Some kind of ultimate "self-optimising", hardware and algorithm aware decomposition would make a very cool Ph.D. project. At its simplest, you could just use dynamic load balancing techniques to optimise hierarchical decomposition coefficients at run time. Beyond this, you could look into profiling Pstream communication and developing decomposition methods that can be configured to perform best given a particular set of algorithms.
After working on the parallel hierarchical algorithm to allow snappyHexMesh to do dynamic load balancing, I was very interested in developing something like this. Unfortunately, it turned out to be rather difficult and there were more pressing matters to attend too. We can only hope that someone with more time, energy and bright ideas will come along to save us from the current crop of sub-optimal methods.

tehache

October 19, 2010 07:31

there are tons of points... one other, perhaps trivial, but not yet mentioned thing I just found out: mpich on our cluster was not configured to use shared memory communication, thus using loopback device. I found that in some cases I can gain a lot of speed over this using the shared memory communication. Dont know why, but configuration without shared memory enabled seems to be default in mpich...

Simon Lapointe

October 19, 2010 08:15

I've been running OpenFOAM on large meshes and high number of CPUs (up to 512) and the speedup was quite good. As it has been mentioned earlier, an Infiniband connection is necessary to achieve good performance on large parallel cases and we've also found that linking Pstream against the system compiled OpenMPI library supporting Infiniband makes a huge difference.

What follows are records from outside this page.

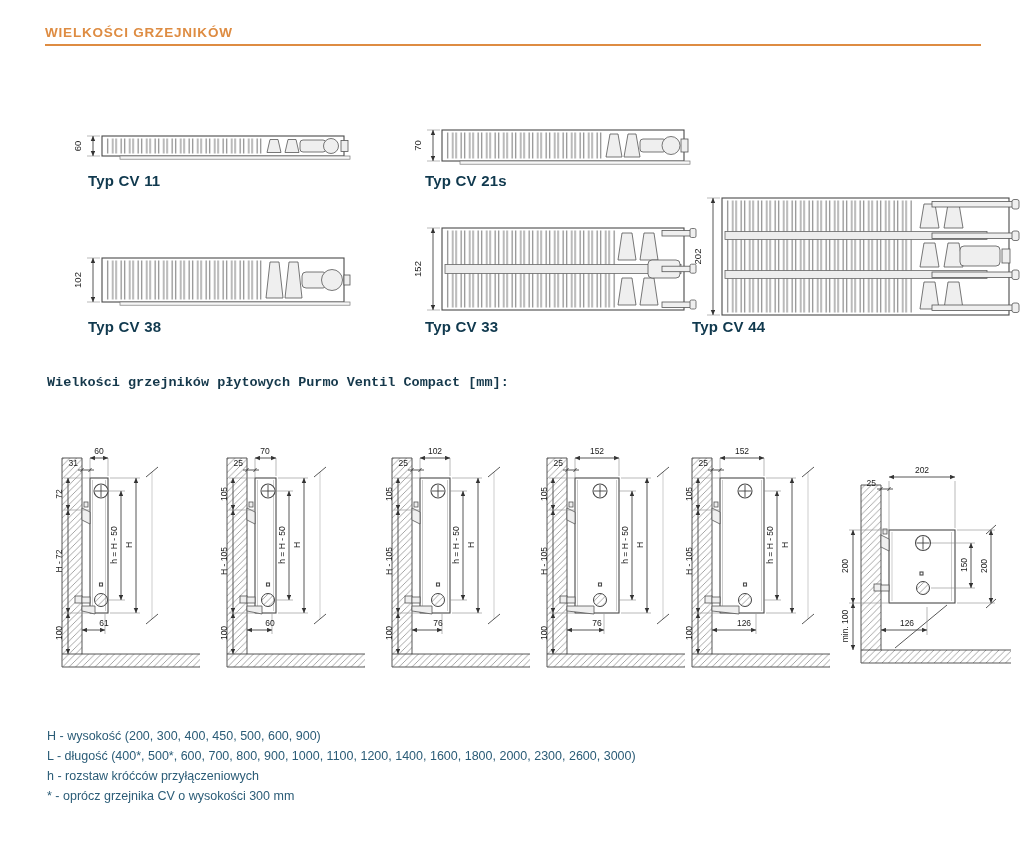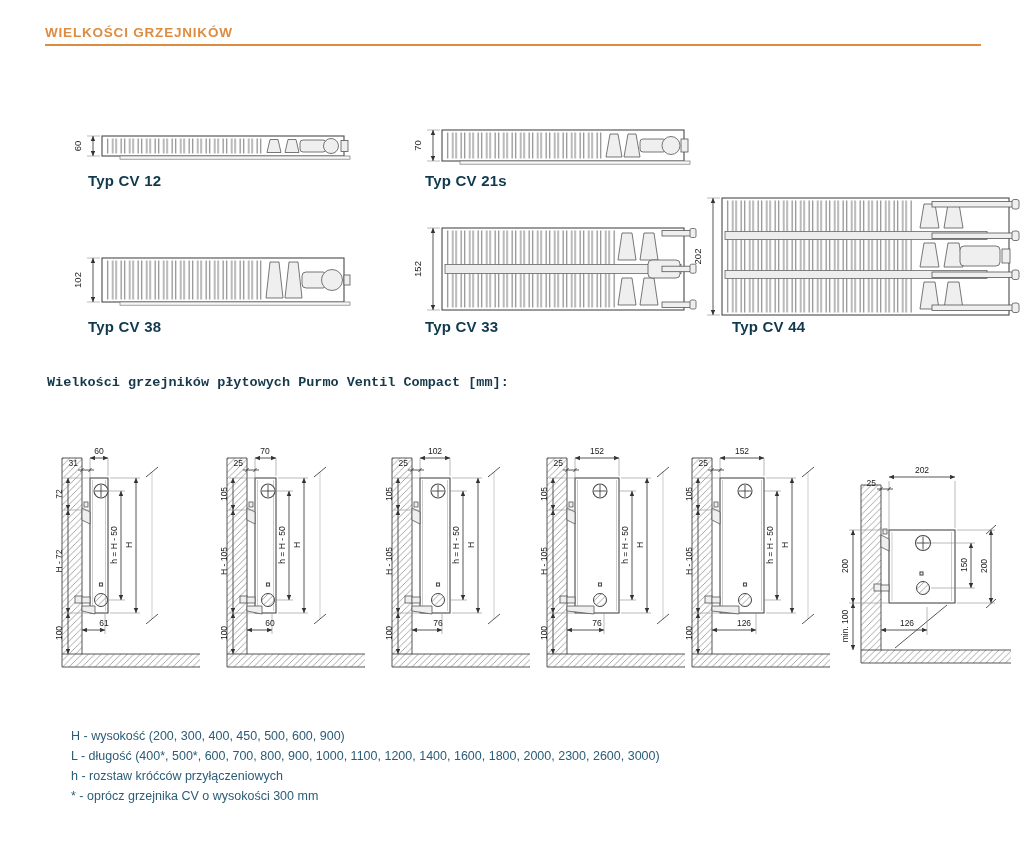--- a/index.html
+++ b/index.html
@@ -68,7 +68,7 @@
     <rect class="dr2" x="269" y="10.5" width="7" height="11"></rect>
     <rect x="48" y="26" width="230" height="3.2" fill="#f7f7f7" stroke="#777" stroke-width="0.7"></rect>
   </svg>
-  <div class="typ" style="left:88px;top:172px">Typ CV 12</div>
+  <div class="typ" style="left:88px;top:172px">Typ CV 11</div>
 
   <svg style="left:412px;top:124px" width="290" height="48">
     <line class="ext" x1="15" y1="6" x2="28" y2="6"></line>

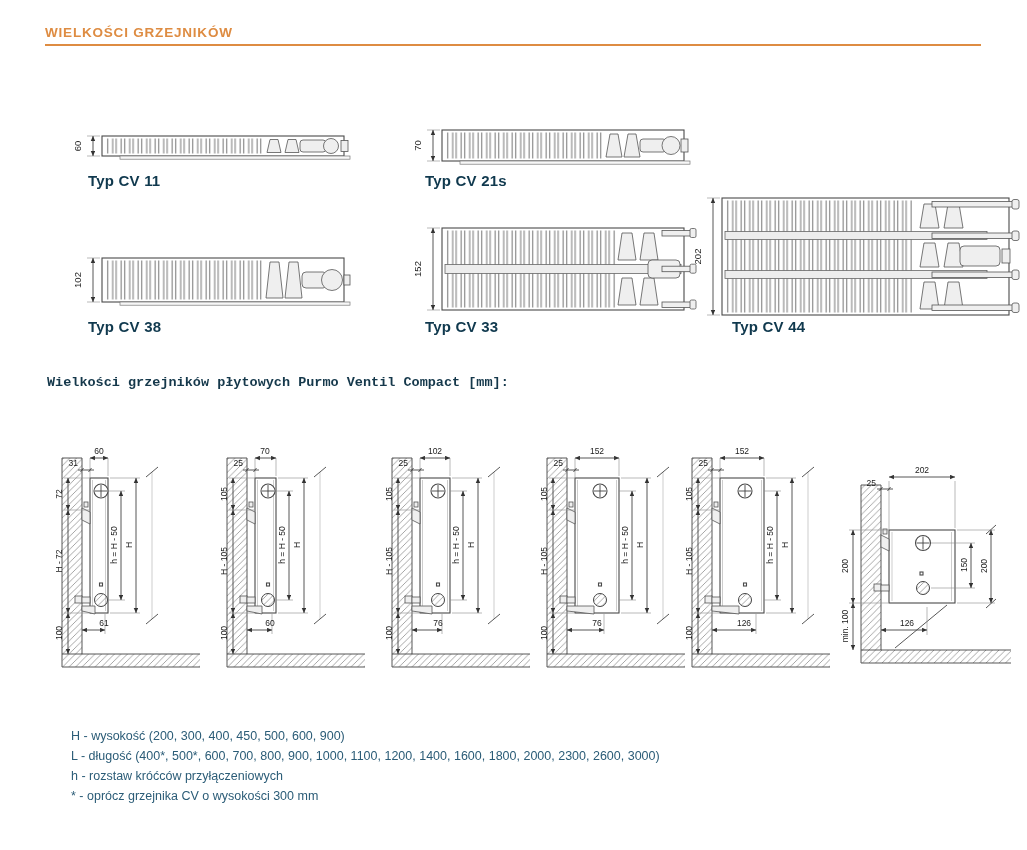--- a/index.html
+++ b/index.html
@@ -150,7 +150,7 @@
     <rect class="dr2" x="240" y="113" width="86" height="5.5"></rect>
     <rect class="dr2" x="320" y="111" width="7" height="9.5" rx="2"></rect>
   </svg>
-  <div class="typ" style="left:732px;top:318px">Typ CV 44</div>
+  <div class="typ" style="left:692px;top:318px">Typ CV 44</div>
 
   <div class="sect">Wielkości grzejników płytowych Purmo Ventil Compact [mm]:</div>
 

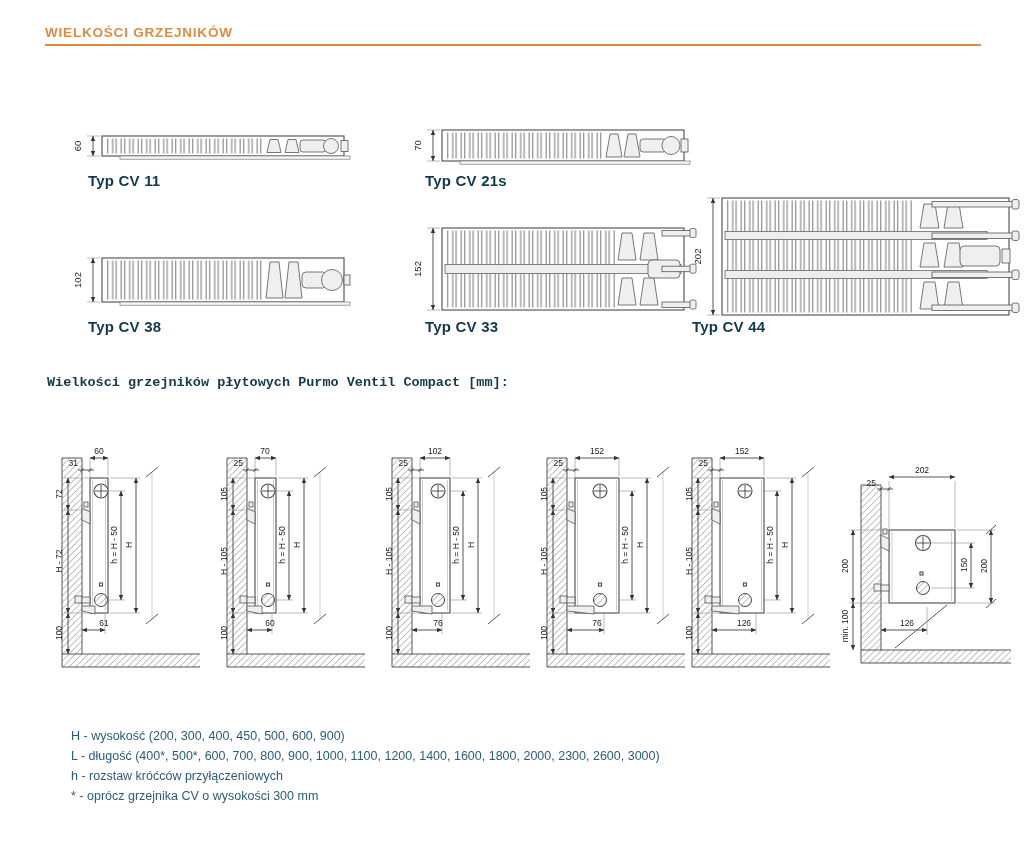--- a/index.html
+++ b/index.html
@@ -19,7 +19,7 @@
     position:absolute;left:47px;top:375px;font-size:13.5px;font-weight:bold;color:#15384B;font-family:Liberation Mono, monospace;
   }
   .legend{position:absolute;left:47px;top:729px;color:#2B5C77;font-size:12.5px;}
-  .legend div{margin-bottom:6px;margin-left:24px;}
+  .legend div{margin-bottom:6px;}
   svg{position:absolute;overflow:visible;}
   svg text{font-family:"Liberation Sans",sans-serif;font-size:8.5px;fill:#1c1c1c;}
   text.dimtv{font-size:9.5px;}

Concerning the distribution method, I've always used metis and obtained satisfactory results (my cases are mostly 3D airfoils). Eugene's post suggesting to use hierarchical decomposition if possible seems interesting and I might try it (along with scotch) in the near future.

I'm curious about the input of other members on this topic.

flavio_galeazzo

October 21, 2010 05:01

My experience with large cases is very close to Simon one. I have run LES cases up to 10 million nodes on up to 256 cores, with parallel eficiency around 85%, always using Metis as decomposition strategy. The machine has Infiniband interconnect, and I have compiled OpenFoam with the system compiled OpenMPI.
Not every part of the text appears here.